Release Date: March 3, 2009
Lester Gerhardt came to Western New York for a position with the then-flourishing Bell Aerospace Corporation. During his 10 years at Bell, Gerhardt earned both his UB degrees in electrical engineering, rose to director of avionics research and received the Bell Outstanding Management award in the process.
He left Bell for a teaching position at Rensselaer Polytechnic Institute in Troy, N.Y., where he remains, receiving global accolades for RPI and, especially, its engineering programs.
A year after being promoted to full professor, Gerhardt was named chairman of RPI's newly merged electrical, computer and systems engineering department, the youngest department chair in its history. Under his chairmanship the department was recognized by the National Academy of Engineering in a report citing it as the "most improved" engineering department.
While serving as department chair, Gerhardt was named founding director of the Center for Manufacturing Productivity, only the second such center in the U.S. Following his tenure as department chair, he was named director of computer integrated manufacturing, an area that grew to be the largest interdisciplinary research program on campus at the time, and which captured a major national award for excellence.

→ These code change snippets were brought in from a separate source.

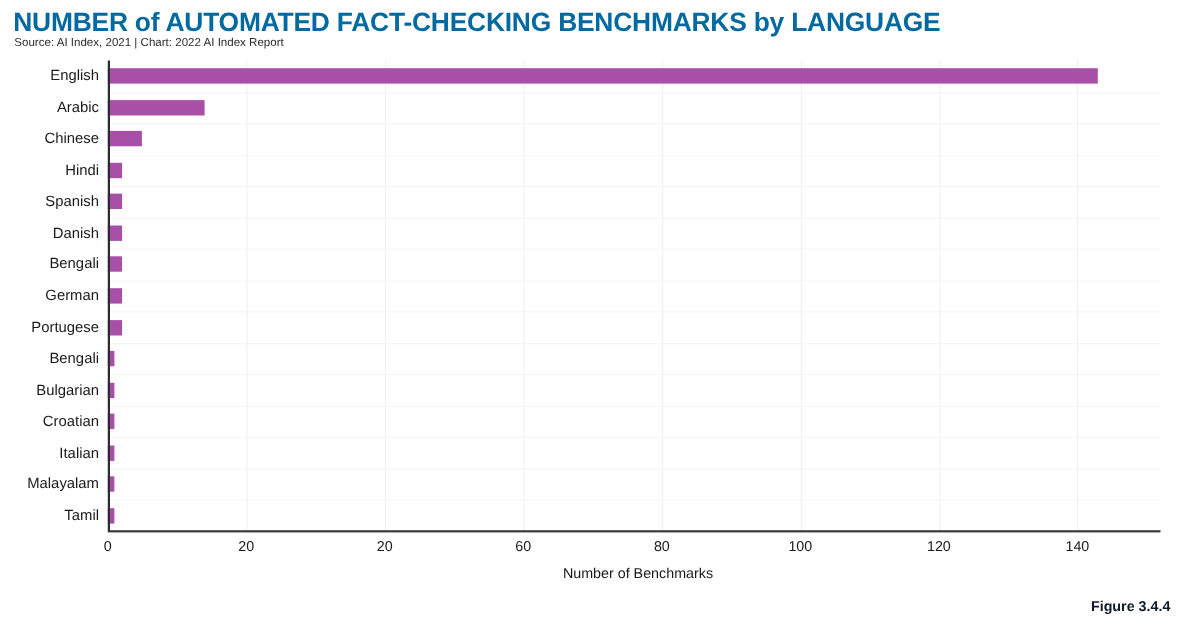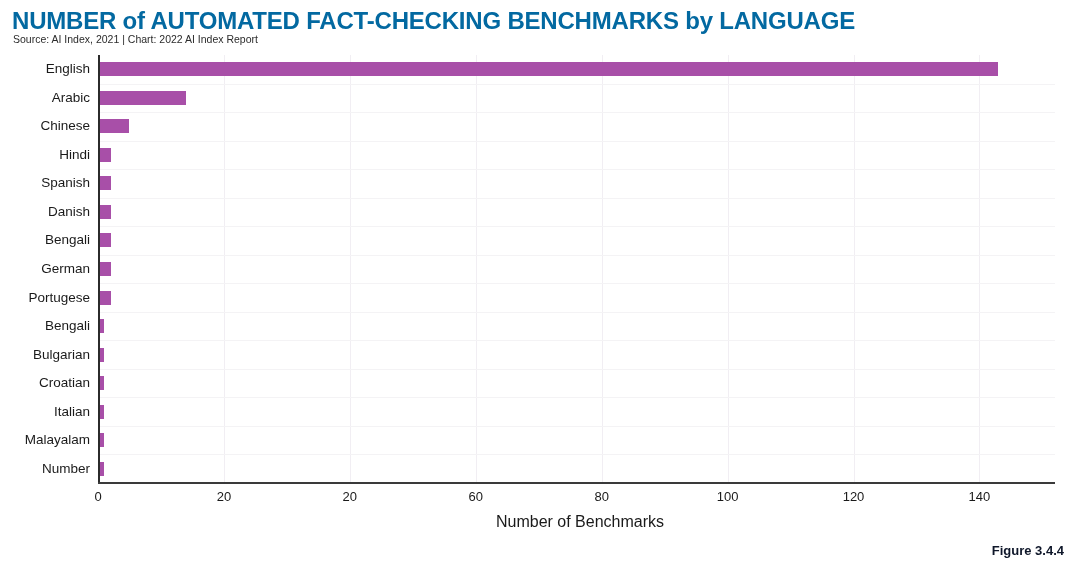"Number" div.ylab { text: Number -> Tamil }
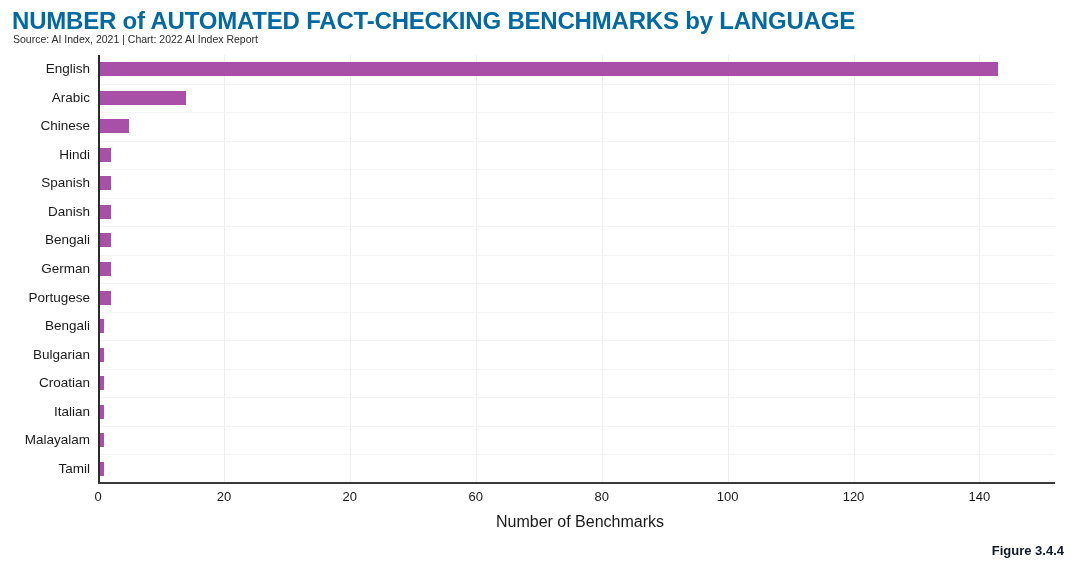"Number of Benchmarks" #x-axis-title { font-size: 16px -> 13px }
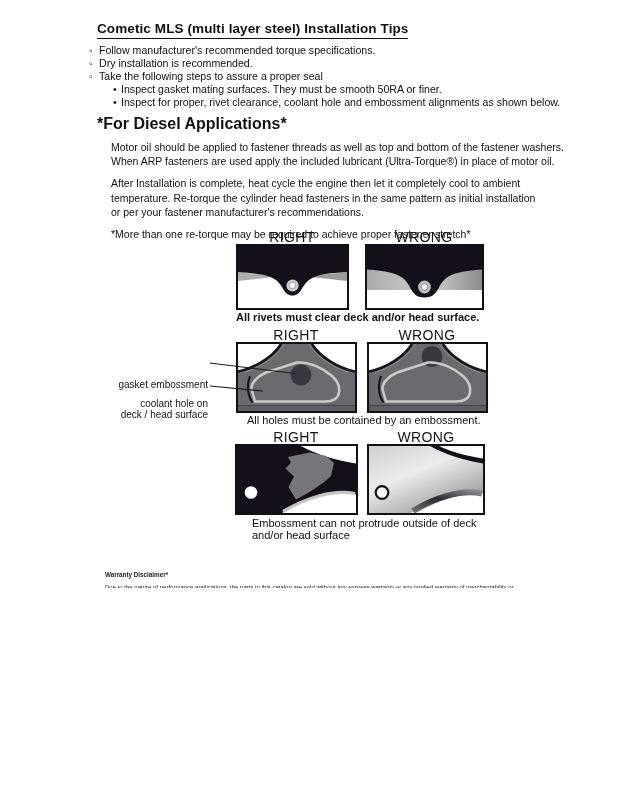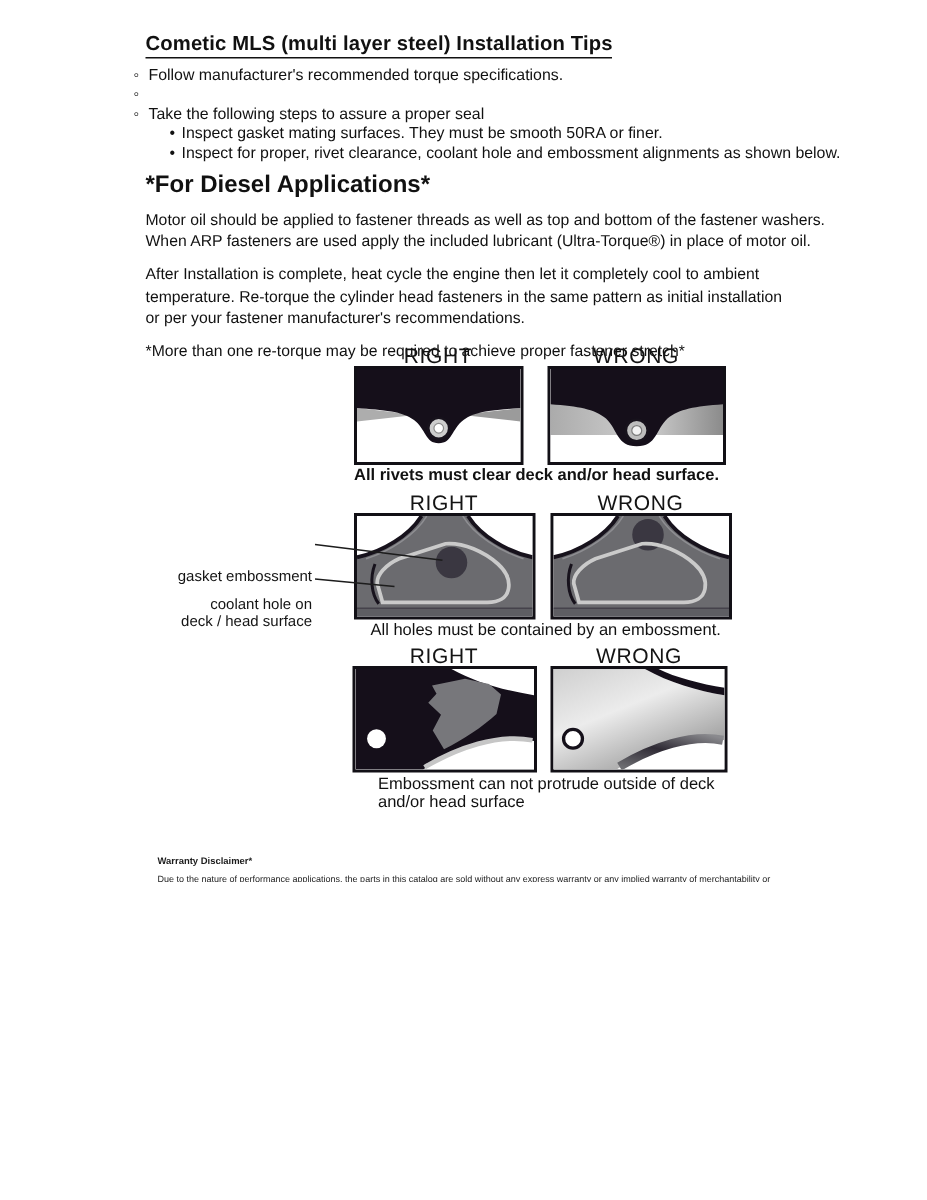"Dry installation is recommended." span { html: none -> <span>Dry installation is recommended.</span> }
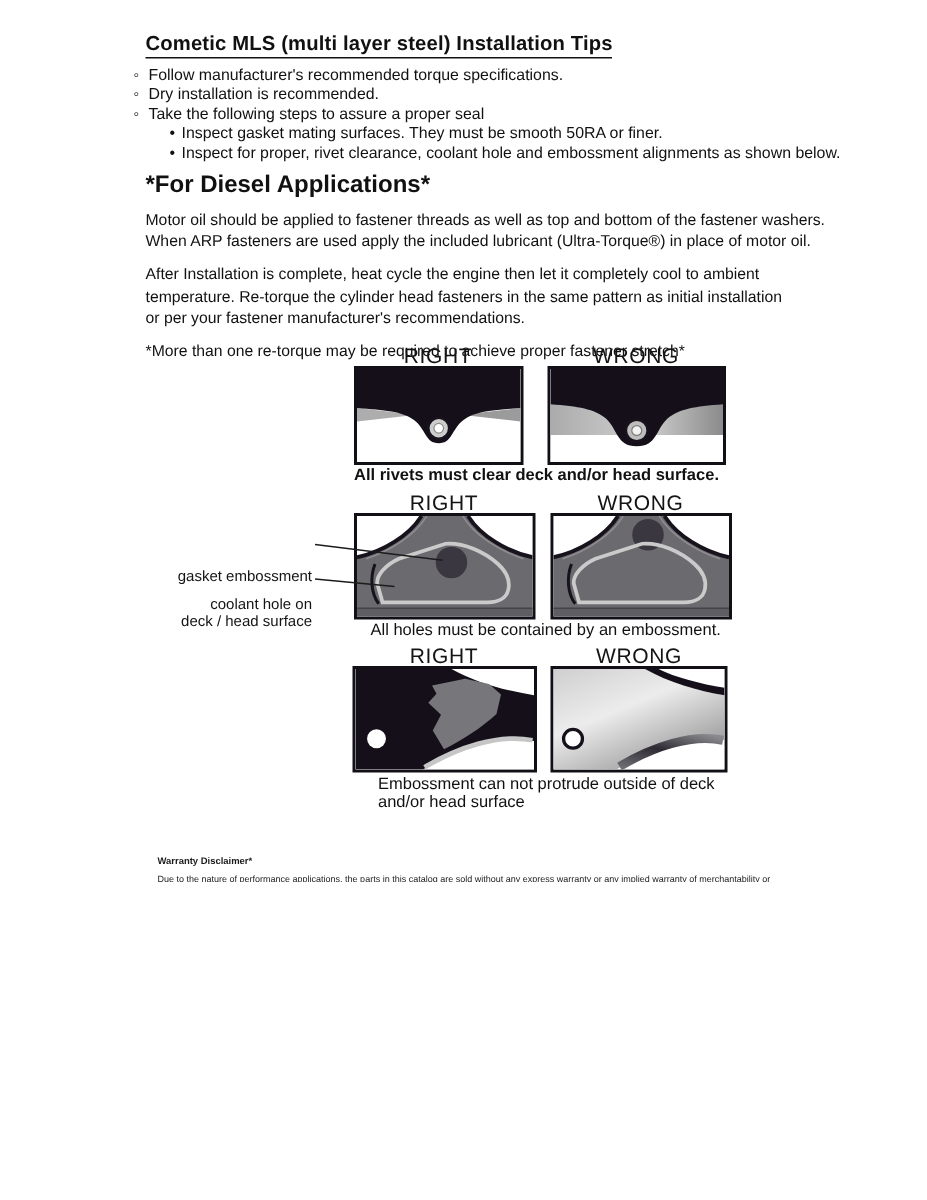"Motor oil should be applied" .diesel p { margin: 0 0 8px 0 -> 0 0 8px 14px }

Gerhardt has served as RPI's associate dean of engineering since 1991 and is responsible for the school's research and graduate programs. He was the inaugural recipient of the American Society of Engineering Education's Research Administration Award.
Over the past 18 years Gerhardt has served as RPI's director of the Center for Industrial Innovation; as vice president of research administration and finance; and most recently as vice provost and dean of graduate education. His passion for exposing students to international experiences resulted in his co-founding and chairing the Global Engineering Education Exchange Program, which currently involves more than 80 universities in 17 countries. He was instrumental in establishing RPI's REACH exchange program, which requires an international experience of each engineering undergraduate student. Gerhardt was one of only nine faculty members in the U.S. recently designated an "agent of change" for efforts to internationalize engineering education.
He is a fellow of both the Institute of Electrical and Electronics Engineers and the American Society of Engineering Education, holds several patents, was awarded an honorary doctorate by the Technical University of Denmark and served as a delegate to NATO. In addition, he participates on the UB School of Engineering and Applied Sciences' Dean's Council and along with his wife, Karen, is a member of its Delta Society, signifying the highest level of financial support.